Il me précéda d’un an dans la classe de philosophie du lycée Condorcet de notre cher maître Darlu qui eût certainement sur lui une influence considérable. Dans les cours consacrés à la critique de la réalité du monde extérieur et à sa subordination à notre pensée créatrice, Darlu avait une forme personnelle et intuitive, une manière d’exposer presque poétique qui plaisaient infiniment à Marcel ; il m’en parlait souvent. Mais il devait lui-même ultérieurement pénétrer bien plus profondément dans cette analyse. C’est ainsi que, non du point de vue physique que nécessite la théorie de la relativité, mais du point de vue de l’introspection, il est arrivé à se faire une notion très personnelle d’un véritable continuum de temps et d’espace. La vue des hommes comme allongés de leurs années qu’is traînent lourdement après eux, est une des images les plus pénétrantes parmi les évocations du Temps retrouvé. Cette influence de Darlu fut certainement sur lui considérable, comme celle de Paul Desjardins et ultérieurement, celle de Bergson.

En 1889, Marcel partait au service militaire ; malgré la précarité de sa santé il put faire valoir, son volontariat, grâce à la paternelle bonté du colonel Arvers qui commandait à Orléans. Cette étonnante transplantation de vie qu’est le service militaire avait donné à Marcel tout un renouveau de son champ d’observation qu’il a ressenti d’une manière infiniment curieuse.

C’est au cours des années qui suivirent son volontariat que, malgré une santé fort délicate, il put commencer à préparer ses premiers ouvrages et cultiver des amitiés très chères en passant ses soirées dans des milieux ou il rencontrait ses amis de Flers, Caillavet, Trarieux. C’est de la fin de cette époque que datent Les Plaisirs et les Jours.

Déjà à ce moment, il commençait à prendre des notes pour la rédaction de ces fameux cahiers qui devait constituer le grand cycle : A la Recherche du temps perdu ; Mais c’est surtout à partir de 1905 que, s’adonnant de plus en plus à son œuvre qu’il travaillait jalousement sans la publier, il écrivait souvent toute la nuit, ne s’arrachant à son travail qu’au cours de sorties espacées.

De 1910 enfin on peut dire que date une véritable transformation de son existence ; jusqu’alors, malgré sa santé délicate, il avait mené une vie assez mondaine ; à partir de ce moment, il eut une seconde période, une seconde phase de sa vie.
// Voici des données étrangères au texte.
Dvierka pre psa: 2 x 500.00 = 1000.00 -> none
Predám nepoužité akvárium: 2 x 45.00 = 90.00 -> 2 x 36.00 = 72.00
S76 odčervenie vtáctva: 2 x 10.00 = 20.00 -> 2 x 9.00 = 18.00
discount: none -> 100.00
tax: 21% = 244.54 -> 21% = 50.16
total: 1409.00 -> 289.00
Ce fut alors une vie de renoncement, une véritable vie ascétique où cloîtré chez lui, entouré de ses cahiers, ne sortant presque plus, il mit debout cette œuvre formidable dont l’achèvement lui était si cher. Le côté matériel même, l’accumulation de ces cahiers entièrement écrits de sa main, où l’on voit les pages succéder aux pages, à mesure que la pensée se creuse davantage ou bien trouve une meilleure manière de s’exprimer fait une impression profonde. On ne peut se défendre d’une émotion poignante en songeant que ce formidable labeur représente toute une vie et quand on voit son œuvre se terminer en quelque sorte avec sa vie même.
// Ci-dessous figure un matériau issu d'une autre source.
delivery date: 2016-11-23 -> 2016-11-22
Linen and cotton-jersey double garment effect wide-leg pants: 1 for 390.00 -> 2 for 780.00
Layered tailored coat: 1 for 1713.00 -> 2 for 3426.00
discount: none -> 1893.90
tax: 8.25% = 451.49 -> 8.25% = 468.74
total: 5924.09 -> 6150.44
D’autres diront tout ce que vaut cette œuvre au point de vue psychologique ; je m’en veux retenir, comme frère qui aimait si tendrement son frère, que la constatation de ce labeur surhumain et constant chez un être vivant en véritable ascète, émacié, ne se soutenant plus que pour son œuvre et voulant tout y sacrifier. Il s’était entièrement donné à elle, ne voyait pas l’existence en dehors d’elle, et ne se croyait pas en quelque sorte le droit de prendre un repos avant d’avoir terminé ce labeur épuisant. Hélas ! il ne l’a terminé que pour mourir, se sacrifiant ainsi tout entier à sa conscience d’écrivain.